Managing and operating ITS as a regional endeavor is a challenge. The study "Getting More by Working Together – Opportunities for Linking Planning and Operations" provides some insights to help planners and operators understand the value of working together and realize the benefits of pursuing management and operations (M&O) strategies at a regional scale. The lessons contained in the source were derived from an extensive review of literature and discussions with nearly 30 transportation professionals involved in planning and operations at all levels of government.
Lessons were formulated around the following linkage opportunities between transportation planning and operations:
- The Transportation Planning Process
- Data Sharing
- Performance Measures
- Congestion Management Systems
- Funding and Resource Sharing
- Institutional Arrangements
- Regional Intelligent Transportation Systems (ITS) Architecture
- Regional Management and Operations Projects
- Regional Concept for Transportation Operations
Greater coordination and collaboration among planners and operators can help to focus attention on investments that more effectively and efficiently address short-term and long-term needs. Stronger linkages, therefore, help both planners and operators do their jobs better. Ultimately, greater coordination and collaboration among planners and operators improves transportation decision-making and benefits the traveling public, businesses, and communities.
Some useful data may not be appropriate to share among all ITS stakeholders for reasons related to security, personal privacy, or business confidentiality. For example, security concerns may require limited distribution of a strategic emergency response route or details of the transport of certain dangerous materials. Data privacy issues can become disruptive during the process of establishing data sharing agreements unless these issues are addressed forthrightly and early on in the process. Addressing these concerns early will facilitate formal data sharing agreements among agencies.
To address privacy and security concerns early in the process, key issues that need careful consideration include:
- Facilitate specific data accessibility for each user and prevent access to confidential information by using modern database tools.
- Organize data appropriately and educate data partners about measures to protect confidentiality.
Interest in data sharing is prompted in part by growing concern about the performance of transportation systems in addition to the performance of individual facilities, and by the increased focus on system management and operations as a tool to enhance transportation systems performance. Efforts to improve travel time reliability and predictability require more detailed data than has traditionally been analyzed by planners. The system focus means that data on conditions are needed virtually everywhere on the transportation system, across jurisdictions and modes. This contrasts with the typical "hotspot" approach that has governed data collection and transportation management in the past.

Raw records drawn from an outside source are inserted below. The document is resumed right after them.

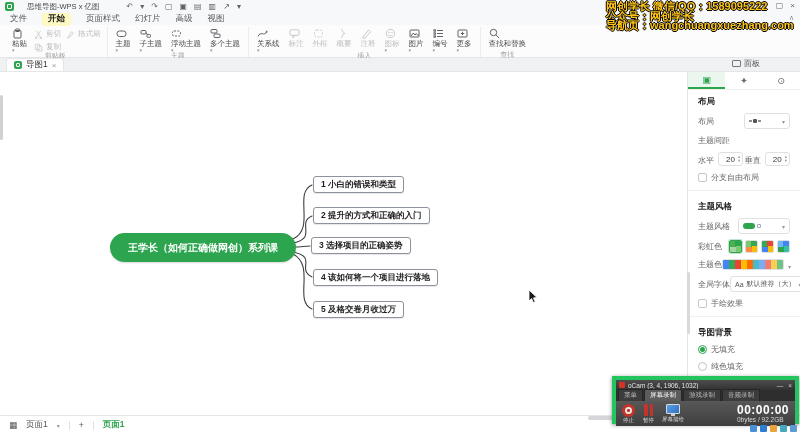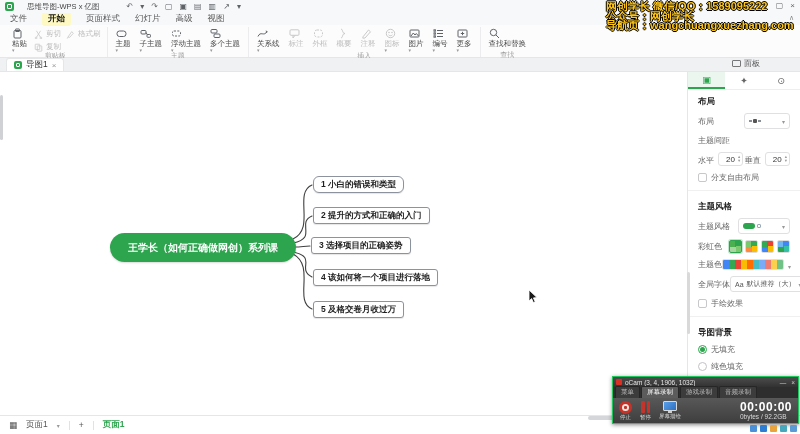--- a/index.html
+++ b/index.html
@@ -115,21 +115,21 @@
   
   .statusbar{position:absolute;top:415px;left:0;width:800px;height:19px;background:#fff;
     border-top:1px solid #e6e6e6;display:flex;align-items:center;gap:9px;padding:0 9px;
     font-size:8.5px;color:#555;z-index:3;}
   .sb-div{width:1px;height:9px;background:#e2e2e2;}
   .sb-page-active{color:#2da44e;font-weight:bold;}
   .hscroll{position:absolute;left:588px;top:416px;width:206px;height:4px;background:#d4d6d9;border-radius:2px;z-index:3;}
 
   
   .ocam{position:absolute;left:612px;top:376px;width:187px;height:48px;background:#7f1d1d;
-    border:1px solid #22c55e;box-shadow:0 1px 4px rgba(0,0,0,.45);z-index:40;}
+    border:4px solid #22c55e;box-shadow:0 1px 4px rgba(0,0,0,.45);z-index:40;}
   .ocam-title{height:10px;background:linear-gradient(#4d4d4d,#323232);display:flex;align-items:center;
     gap:3px;padding:0 3px;color:#e6e6e6;font-size:6.5px;white-space:nowrap;}
   .ocam-ico{width:6px;height:6px;background:#d93025;border-radius:1px;flex:none;}
   .ocam-ctrls{margin-left:auto;display:flex;gap:5px;color:#ccc;font-size:6.5px;}
   .ocam-tabs{height:11px;background:#2e2e2e;display:flex;align-items:flex-end;padding:0 2px;gap:1px;}
   .ocam-tab{background:#3c3c3c;color:#b9b9b9;font-size:6.5px;padding:1px 5px;
     border:1px solid #262626;border-bottom:none;border-radius:2px 2px 0 0;white-space:nowrap;}
   .ocam-tab.active{background:#5c5c5c;color:#fff;}
   .ocam-body{height:25px;background:linear-gradient(#585858,#3e3e3e);display:flex;align-items:center;
     gap:8px;padding:0 6px;}
@@ -378,21 +378,21 @@
   <svg class="connectors" width="687" height="343">
     <g fill="none" stroke="#3f3f3f" stroke-width="1.1" stroke-linecap="round">
       <path d="M293,167 C316,156 293,121 312,113"></path>
       <path d="M293,171 C318,166 296,151 312,144"></path>
       <path d="M294,175 C302,175 304,174 310,174"></path>
       <path d="M293,180 C318,185 296,197 312,205"></path>
       <path d="M293,182 C316,194 293,229 312,237"></path>
     </g>
   </svg>
   <div class="root-node">王学长（如何正确做网创）系列课</div>
-  <div class="branch" style="left:313px;top:104px;border-radius:6px;">1 小白的错误和类型</div>
+  <div class="branch" style="left:313px;top:104px;">1 小白的错误和类型</div>
   <div class="branch" style="left:313px;top:135px;">2 提升的方式和正确的入门</div>
   <div class="branch" style="left:311px;top:165px;">3 选择项目的正确姿势</div>
   <div class="branch" style="left:313px;top:197px;">4 该如何将一个项目进行落地</div>
   <div class="branch" style="left:313px;top:229px;">5 及格交卷月收过万</div>
 </div>
 <div class="vscroll-left"></div>
 
 <svg class="cursor" width="11" height="15">
   <polygon points="1,1 1,12 3.6,9.6 5.4,13.6 7.2,12.8 5.4,8.9 9,8.6" fill="#1a1a1a" stroke="#fff" stroke-width="0.8"></polygon>
 </svg>

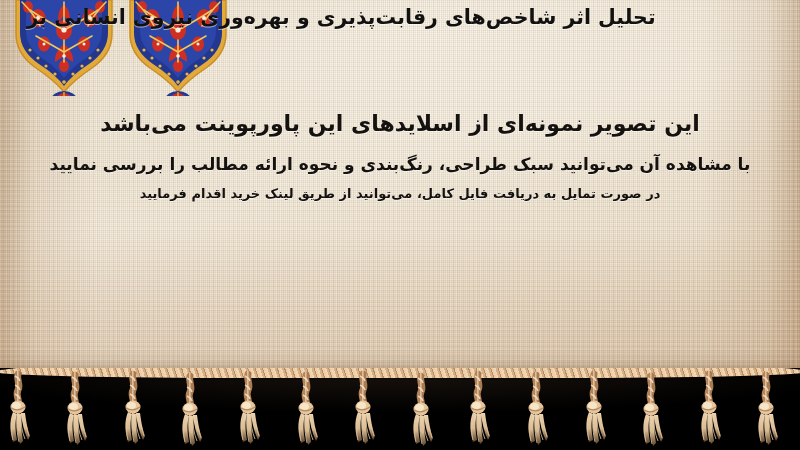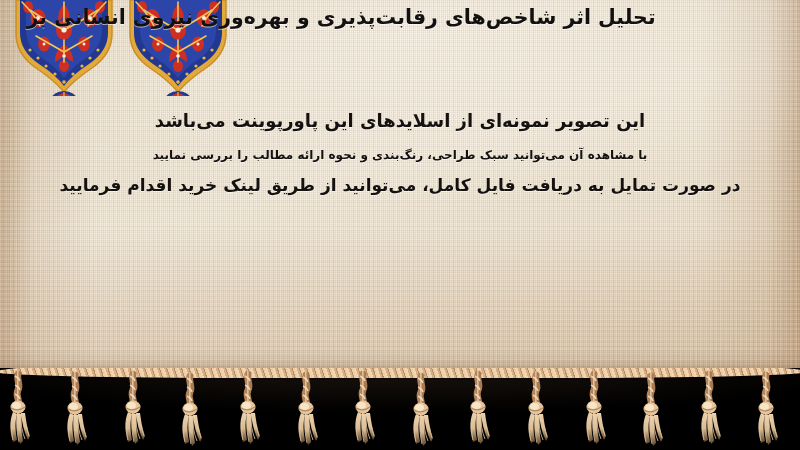--- a/index.html
+++ b/index.html
@@ -81,23 +81,23 @@
     position:absolute;top:108px;left:0;right:0;
     padding:0 18px;
   }
   .body-lines p{
     margin:0 0 9px 0;
     font-family:"DejaVu Sans", sans-serif;
     font-size:17.5px;font-weight:bold;line-height:1.42;
     color:#14110f;
     text-shadow:0 1px 0 rgba(255,255,255,.5);
   }
-  .body-lines p.l1{font-size:18px;margin-bottom:13px;}
-  .body-lines p.l2{font-size:12px;}
-  .body-lines p.l3{font-size:17px;}
+  .body-lines p.l1{font-size:22px;margin-bottom:13px;}
+  .body-lines p.l2{font-size:17px;}
+  .body-lines p.l3{font-size:13px;}
 
   
   .fringe-zone{
     position:absolute;left:0;top:368px;width:800px;height:82px;
     background:#000;
     overflow:hidden;
   }
   .fringe-zone .dark{
     position:absolute;inset:0;
     background:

There are a number of issues to consider during the early stages of the development of formal data sharing agreements, some of which include:
- Consider the cost effectiveness of software tools to help merge dissimilar data sets. As data collection and storage have become more cost effective, the capacity for transportation practitioners to make use of vast amounts of data for policy analysis has also increased. Many states are now using relational databases, GIS, and other tools to assist them in bringing together these dissimilar data sets.
- Utilize existing ITS architectures to identify data sharing opportunities. One element of the National Architecture (and regional architectures) is the information flow analysis. This is typically diagramed in a way that illustrates the appropriate information flows between each major component of the transportation system, thereby highlighting potential data sharing options.
- Understand that in light of the more complete information available from sharing data, there may be a need to (re)evaluate planning practices and operations strategies. ITS data can be very useful to transportation planners in measuring system performance, identifying deficiencies, and in improving planning analysis tools. Organizations that receive data benefit from valuable information on transportation system demand and performance, often at little or no cost. Sharing data can benefit the organization providing data by building awareness about the agency’s programs and creating a check on data accuracy. Data sharing may necessitate changes within the agencies receiving data, including a willingness to evaluate planning practices and operations strategies in light of more complete information.
There is a wealth of operations data that can be used to improve the planning process. Some regions have developed advanced data sharing arrangements, while others are beginning to recognize the benefits of sharing data. Formal data sharing agreements within a region may be necessary to take advantage of the opportunities to share data. This lesson identifies several concerns that need to be addressed when preparing these agreements as they pertain to security and privacy. To avoid a lengthy process in establishing a data sharing agreement, these issues need to be identified and addressed early in the process to minimize the impact. A well thought out data sharing agreement that addresses security, privacy and confidentiality should address any concerns an agency may have for sharing data and provide a valuable benefit to other agencies by reducing their data collection needs. Data sharing among agencies improves efficiency and productivity of data collection within the region and an agreement that addresses security and privacy protects all parties involved.